Until recently, most pharmaceutical and research entities in India did not consider data protection a legal or compliance priority. However, with the enactment of the Digital Personal Data Protection Act, 2023 (DPDPA), this negligence can now attract penalties running into crores of rupees. The law has introduced a paradigm shift; data protection is no longer a peripheral concern but a statutory obligation. The Ahmedabad episode, therefore, is not just a reminder of lapses in medical ethics; it underscores the equally critical need for a different kind of consent, not medical consent for treatment, but explicit consent for data processing.

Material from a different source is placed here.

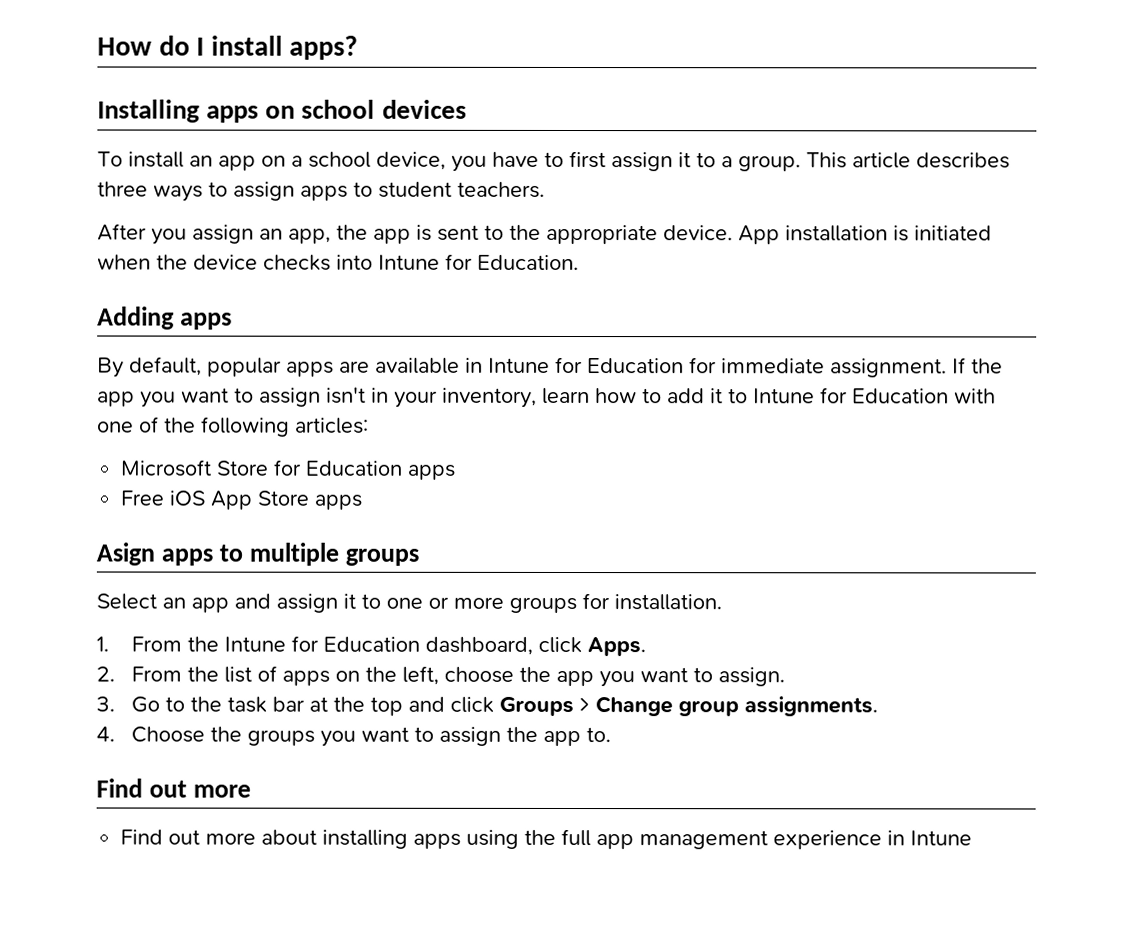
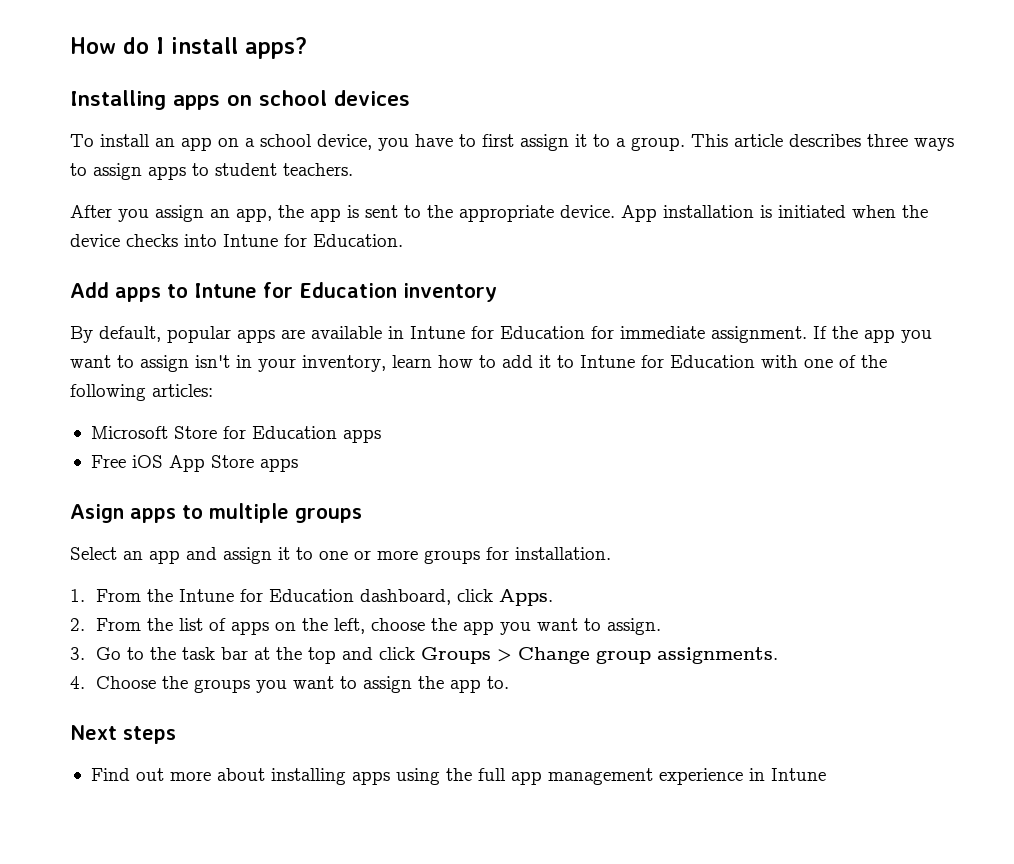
- Adding apps
+ Add apps to Intune for Education inventory
  4. Choose the groups you want to assign the app to.
- Find out more
+ Next steps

Differences between medical consent and data protection consent
Traditionally, medical consent ensures that a patient understands the nature, risks, and benefits of a treatment or procedure. It is rooted in bioethics and the principle of autonomy patients must know what will be done to their body.
Data protection consent, by contrast, governs what will be done to their information. Under the DPDPA, consent serves as the primary legal basis for processing personal data. It must be:
1. free, specific, informed, and unambiguous;3
2. given after a notice describing what data are collected, for what purpose, and with whom they will be shared; and
3. revocable at any time.
In the context of clinical trials, this means that even if a participant has signed a medical consent form for a procedure, a separate and explicit consent is required for the collection, storage, analysis, and sharing of their personal data. Pharma companies, research institutions, and CROs must, therefore, treat data consent as an additional, non-negotiable requirement, not as a derivative of medical consent.
Consent, now as a legal requirement
The DPDPA introduces several distinctive features that differentiate its consent framework from other privacy laws such as the General Data Protection Regulation (GDPR):
1. Consent notices must be available in English and in Indian languages.4
2. Data principals (patients) have the right to access,5 correct,6 or erase7 their personal data.
3. They may nominate a representative to exercise these rights in cases of death or incapacity.
These provisions go beyond conventional healthcare-disclosure norms, aiming to render the consent process transparent, inclusive, and auditable. In clinical research, participants must now be informed not only about the treatment they undergo, but also about how the data generated from that treatment will be processed and retained.
Failure to distinguish between medical and data-protection consent exposes organisations to both ethical and regulatory liability. A pharmaceutical company may fully comply with the Indian Council of Medical Research (ICMR) “National Ethical Guidelines for Biomedical and Health Research Involving Human Participants, 2017”8 yet still breach DPDPA if it processes data without a valid legal basis.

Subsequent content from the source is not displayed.